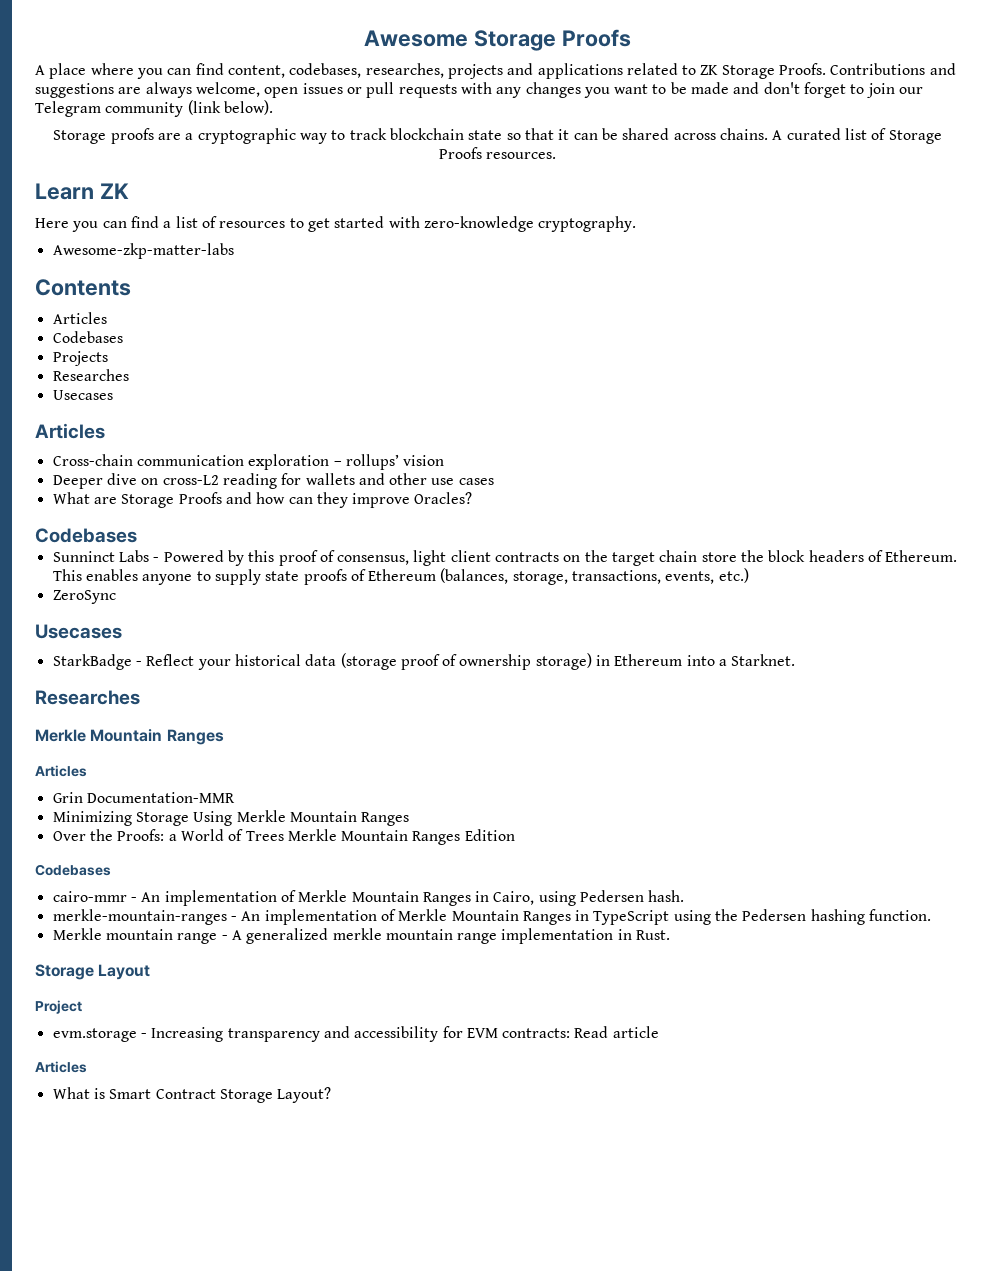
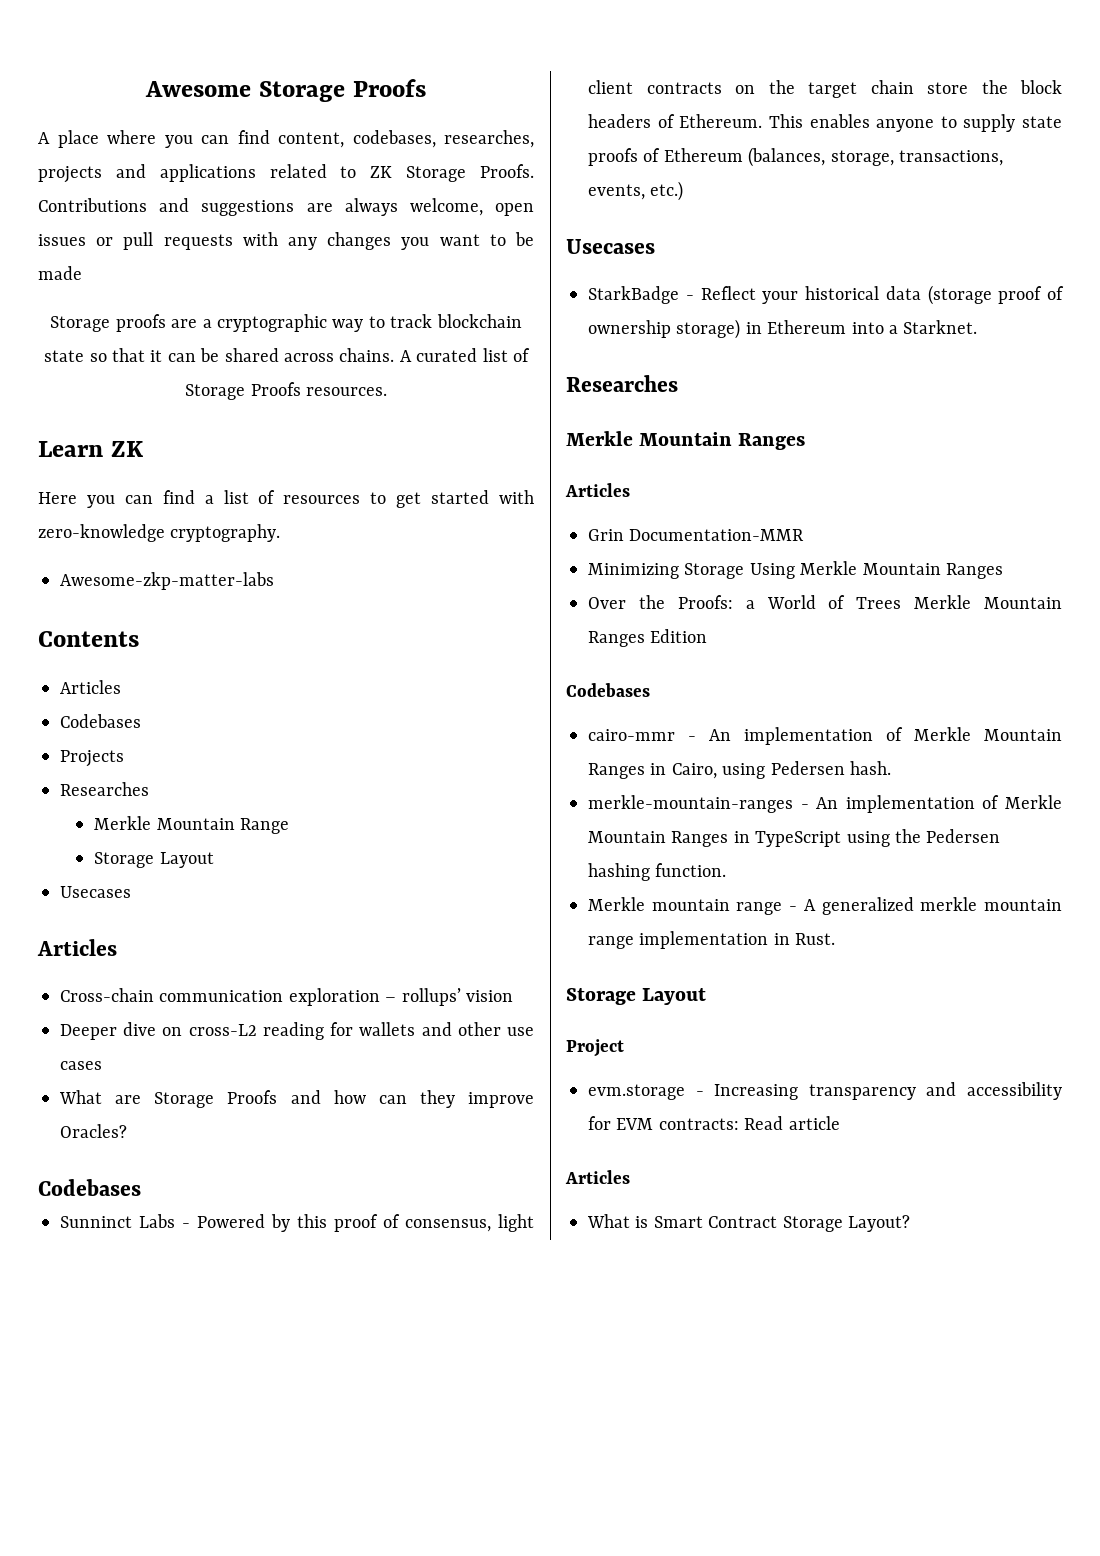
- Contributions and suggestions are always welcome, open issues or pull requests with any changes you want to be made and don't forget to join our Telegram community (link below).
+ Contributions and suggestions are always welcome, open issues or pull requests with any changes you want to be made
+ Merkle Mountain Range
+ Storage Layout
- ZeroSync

*-*-*

TASK DESCRIPTION - Repeat every record above exactly, but leave out any pictures.

COMPLETED EXERCISE -
- Contributions and suggestions are always welcome, open issues or pull requests with any changes you want to be made and don't forget to join our Telegram community (link below).
+ Contributions and suggestions are always welcome, open issues or pull requests with any changes you want to be made
+ Merkle Mountain Range
+ Storage Layout
- ZeroSync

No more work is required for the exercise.